> but humans cant do it either This argument is tired as it keeps getting repeat...

thomasahle · 2025-06-07T18:13:41 1749320021

> Humans invented machines because they could not do certain things.

If your disappointment is that the LLM didn't invent a computer to solve the problem, maybe you need to give it access to physical tools, robots, labs etc.

mrbungie · 2025-06-07T22:39:33 1749335973

Nah, even if we follow such a weak "argument" the fact is that, ironically, the evidence shown in this and other papers point towards the idea that even if LRMs did have access to physical tools, robots labs, etc*, they probably would not be able to harness them properly. So even if we had an API-first world (i.e. every object and subject in the world can be mediated via a MCP server), they wouldn't be able to perform as well as we hope.

Sure, humans may fail doing a 20 digit multiplication problems but I don't think that's relevant. Most aligned, educated and well incentivized humans (such as the ones building and handling labs) will follow complex and probably ill-defined instructions correctly and predictably, instructions harder to follow and interpret than an exact Towers of Hanoi solving algorithm. Don't misinterpret me, human errors do happen in those contexts because, well, we're talking about humans, but not as catastrophically as the errors committed by LRMs in this paper.

I'm kind of tired of people comparing humans to machines in such simple and dishonest ways. Such thoughts pollute the AI field.

*In this case for some of the problems the LRMs were given an exact algorithm to follow, and they didn't. I wouldn't keep my hopes up for an LRM handling a full physical laboratory/factory.

thomasahle · 2025-06-07T23:40:46 1749339646

> Don't misinterpret me, human errors do happen in those contexts because, well, we're talking about humans, but not as catastrophically as the errors committed by LRMs in this paper.

If your argument is just that LRMs are more noisy and error prone in their reasoning, then I don't disagree.

> I'm kind of tired of people comparing humans to machines in such simple and dishonest ways.

The issue is people who say "see, the AI makes mistakes at very complex reasoning problems, so their 'thinking is an illusion'". That's the title of the paper.

This mistake comes not from people "comparing humans to machines", but from people fundamentally misunderstanding what thinking is. If thinking is what humans do, then errors are expected.

There is this armchair philosophical idea, that a human can simulate any turning machine and thus our reasoning is "maxomally general", and anything that can't do this is not general intelligence. But this is the complete opposite of reality. In our world, anything we know that can perfectly simulate a turning machine is not general intelligence, and vice versa.

mrbungie · 2025-06-08T00:29:17 1749342557

> The issue is people who say "see, the AI makes mistakes at very complex reasoning problems, so their 'thinking is an illusion'". That's the title of the paper.

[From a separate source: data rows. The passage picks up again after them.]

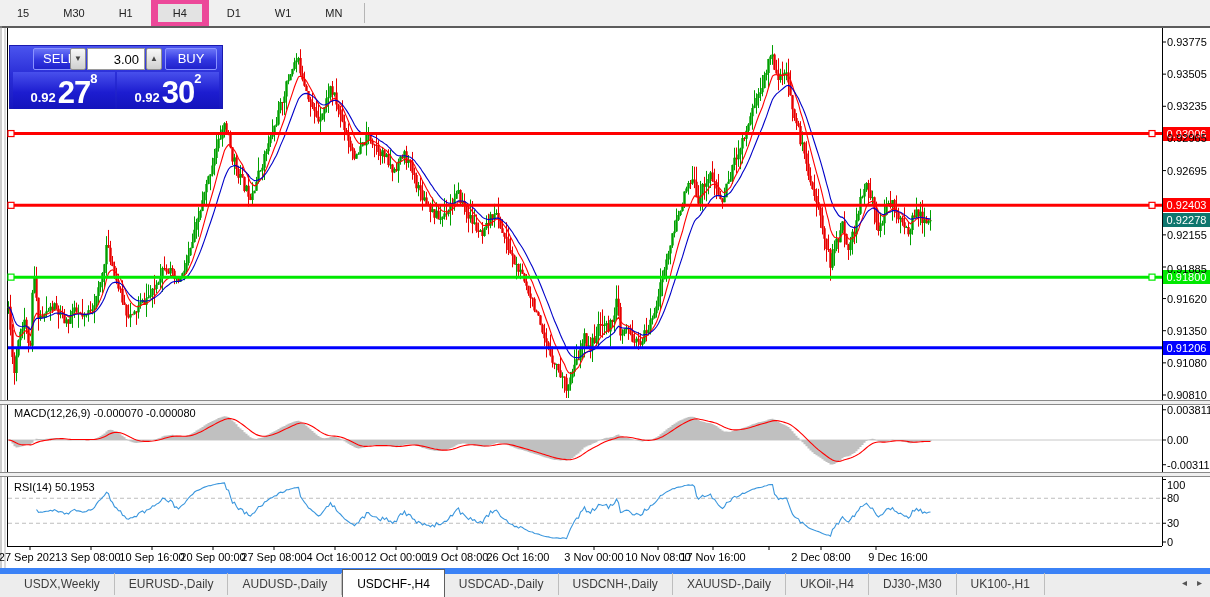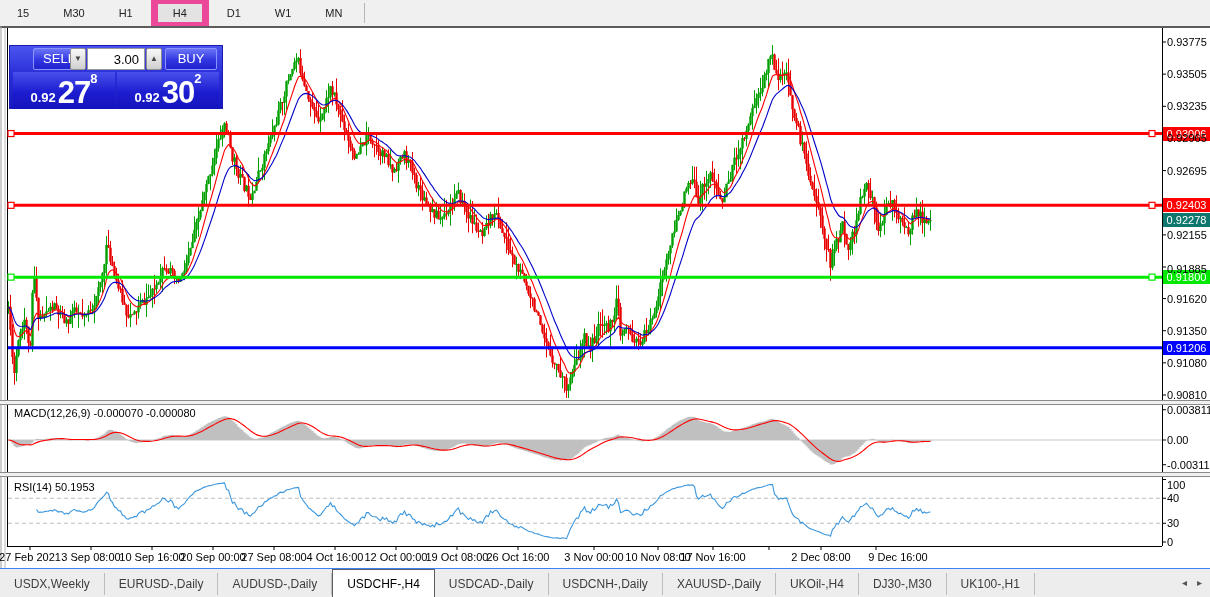--- a/index.html
+++ b/index.html
@@ -50,21 +50,21 @@
   .labels{position:absolute;left:0;top:0;width:1210px;height:597px;z-index:3;pointer-events:none;}
   .ytick{position:absolute;left:1167px;font-size:11px;color:#000;white-space:nowrap;}
   .pricetag{position:absolute;left:1163px;width:47px;height:14px;font-size:11px;color:#fff;
             text-align:center;line-height:14px;white-space:nowrap;}
   .datelabel{position:absolute;top:551px;font-size:11px;color:#000;white-space:nowrap;
              transform:translateX(-50%);}
   .groove{position:absolute;left:0;right:0;height:3px;background:#f0f0f0;
           border-top:1px solid #8a8a8a;border-bottom:1px solid #8a8a8a;z-index:2;}
   
   .tabbar{position:absolute;left:0;right:0;bottom:0;height:29px;background:#ededed;
-          border-top:1px solid #3b82f6;display:flex;align-items:flex-end;
+          border-top:6px solid #3b82f6;display:flex;align-items:flex-end;padding-left:10px;
           box-sizing:border-box;z-index:6;}
   .tab{height:22px;padding:0 14px;font-size:12px;color:#3d3d3d;display:flex;align-items:center;
        border-right:1px solid #bdbdbd;cursor:pointer;white-space:nowrap;margin-bottom:2px;}
   .tab.active{background:#ffffff;border:1px solid #5f5f5f;border-bottom:none;height:27px;
               color:#000;margin-bottom:0;position:relative;top:0;}
   .tab-arrows{position:absolute;right:8px;bottom:9px;font-size:10px;color:#555;display:flex;gap:10px;}
   .tab-arrows span{cursor:pointer;}
 </style>
 </head>
 <body>
@@ -169,24 +169,24 @@
       <div class="ytick" style="top:228.87015177065788px;">0.92155</div>
       <div class="ytick" style="top:263px;">0.91885</div>
       <div class="ytick" style="top:292.56492411467104px;">0.91620</div>
       <div class="ytick" style="top:324.70994940978113px;">0.91350</div>
       <div class="ytick" style="top:356.8549747048899px;">0.91080</div>
       <div class="ytick" style="top:389px;">0.90810</div>
       <div class="ytick" style="top:403.752093px;">0.003811</div>
       <div class="ytick" style="top:434px;">0.00</div>
       <div class="ytick" style="top:458.723755px;">-0.003115</div>
       <div class="ytick" style="top:479px;">100</div>
-      <div class="ytick" style="top:492.25px;">40</div>
+      <div class="ytick" style="top:492.25px;">80</div>
       <div class="ytick" style="top:517.25px;">30</div>
       <div class="ytick" style="top:536px;">0</div>
-      <div class="datelabel" style="left:30px;">27 Feb 2021</div>
+      <div class="datelabel" style="left:30px;">27 Sep 2021</div>
       <div class="datelabel" style="left:91px;">3 Sep 08:00</div>
       <div class="datelabel" style="left:152px;">10 Sep 16:00</div>
       <div class="datelabel" style="left:213px;">20 Sep 00:00</div>
       <div class="datelabel" style="left:274px;">27 Sep 08:00</div>
       <div class="datelabel" style="left:335px;">4 Oct 16:00</div>
       <div class="datelabel" style="left:396px;">12 Oct 00:00</div>
       <div class="datelabel" style="left:457px;">19 Oct 08:00</div>
       <div class="datelabel" style="left:518px;">26 Oct 16:00</div>
       <div class="datelabel" style="left:594px;">3 Nov 00:00</div>
       <div class="datelabel" style="left:658px;">10 Nov 08:00</div>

That's not what the paper proposes (i.e. it commits errors => thinking is an illusion). It in fact looks at the failures modes and then it argues that due to HOW they fail and in which contexts/conditions, that their thinking may be "illusory" (not that the word illusory matters that much, papers of this calibre always strive for interesting sounding titles). Hell, they even gave the exact algo to the LRM, it probably can't get more enabling than that.

Humans are lossy thinkers and error-prone biological "machines", but an educated+aligned+incentivized one shouldn't have problems following complex instructions/algos (not in a no-errors way, but rather, in a self-correcting way); we thought that LRMs did that too, but the paper shows how they even start using less "thinking" tokens after a complexity threshold and that's terribly worrisome, akin to someone getting frustrated and stopping thinking after a problem gets too difficult which goes contrary to the idea that these machines can run laboratories by themselves. It is not the last nail in the coffin because more evidence is needed as always, but when taken into account with other papers, it points towards the limitations of LLMs/LRMs and how those limitations may not be solvable with more compute/tokens, but rather exploring new paradigms (long due in my opinion, the industry usually forces a paradigm as panacea during hype cicles in the name of hypergrowth/sales).

In short the argument you say the paper and posters ITT make is very different from what they are actually saying, so beware of the logical leap you are making.

> There is this armchair philosophical idea, that a human can simulate any turning machine and thus our reasoning is "maxomally general", and anything that can't do this is not general intelligence. But this is the complete opposite of reality. In our world, anything we know that can perfectly simulate a turning machine is not general intelligence, and vice versa.

That's typical goalpoast moving and happens in both ways when talking about "general intelligence" as you say, since the dawn of AI and the first neural networks. I'm not following why this is relevant for the discussion though.